:: The problem ::
The expected result is a verbatim repetition of the lines from the start of the entries through the line containing "- After submitting", with the pictures removed.

****************

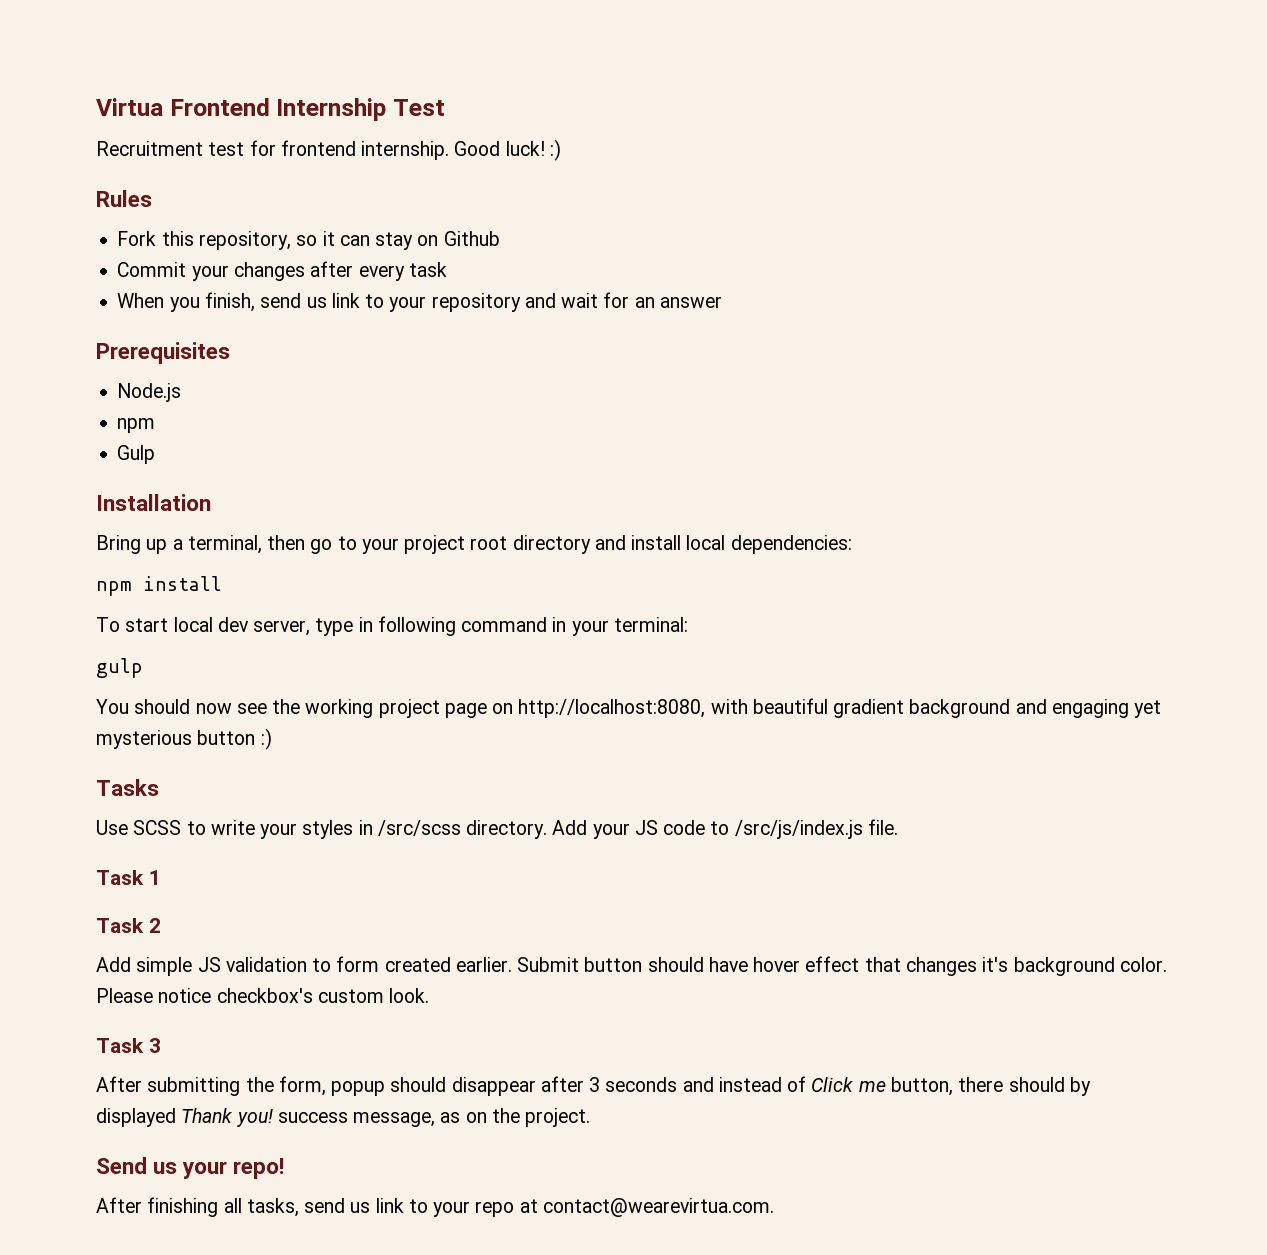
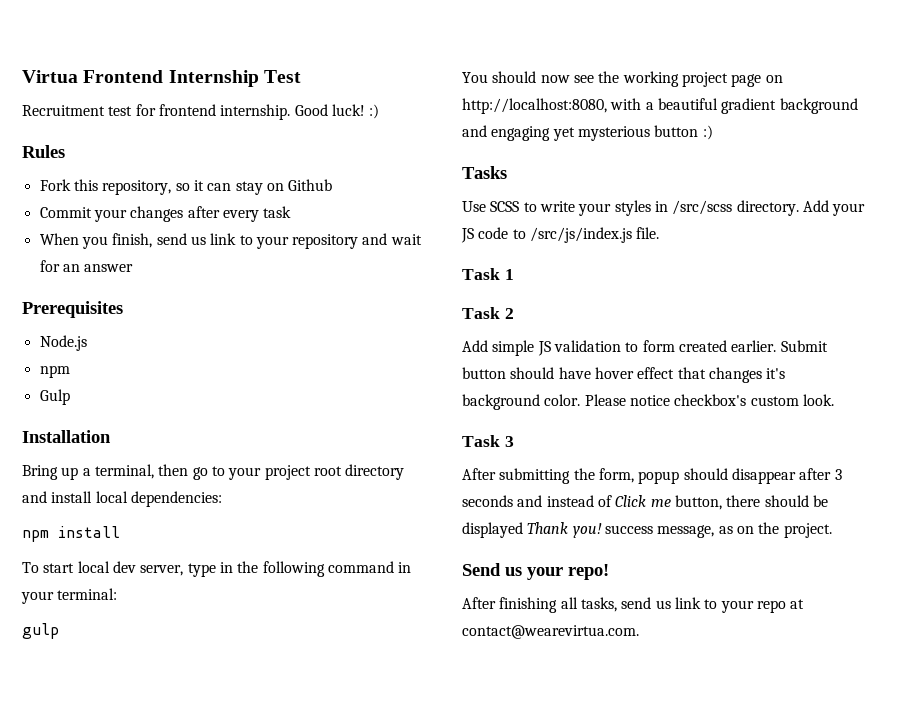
- To start local dev server, type in following command in your terminal:
+ To start local dev server, type in the following command in your terminal:
- You should now see the working project page on http://localhost:8080, with beautiful gradient background and engaging yet mysterious button :)
+ You should now see the working project page on http://localhost:8080, with a beautiful gradient background and engaging yet mysterious button :)
- After submitting the form, popup should disappear after 3 seconds and instead of Click me button, there should by displayed Thank you! success message, as on the project.
+ After submitting the form, popup should disappear after 3 seconds and instead of Click me button, there should be displayed Thank you! success message, as on the project.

****************

:: Solution ::
- To start local dev server, type in following command in your terminal:
+ To start local dev server, type in the following command in your terminal:
- You should now see the working project page on http://localhost:8080, with beautiful gradient background and engaging yet mysterious button :)
+ You should now see the working project page on http://localhost:8080, with a beautiful gradient background and engaging yet mysterious button :)
- After submitting the form, popup should disappear after 3 seconds and instead of Click me button, there should by displayed Thank you! success message, as on the project.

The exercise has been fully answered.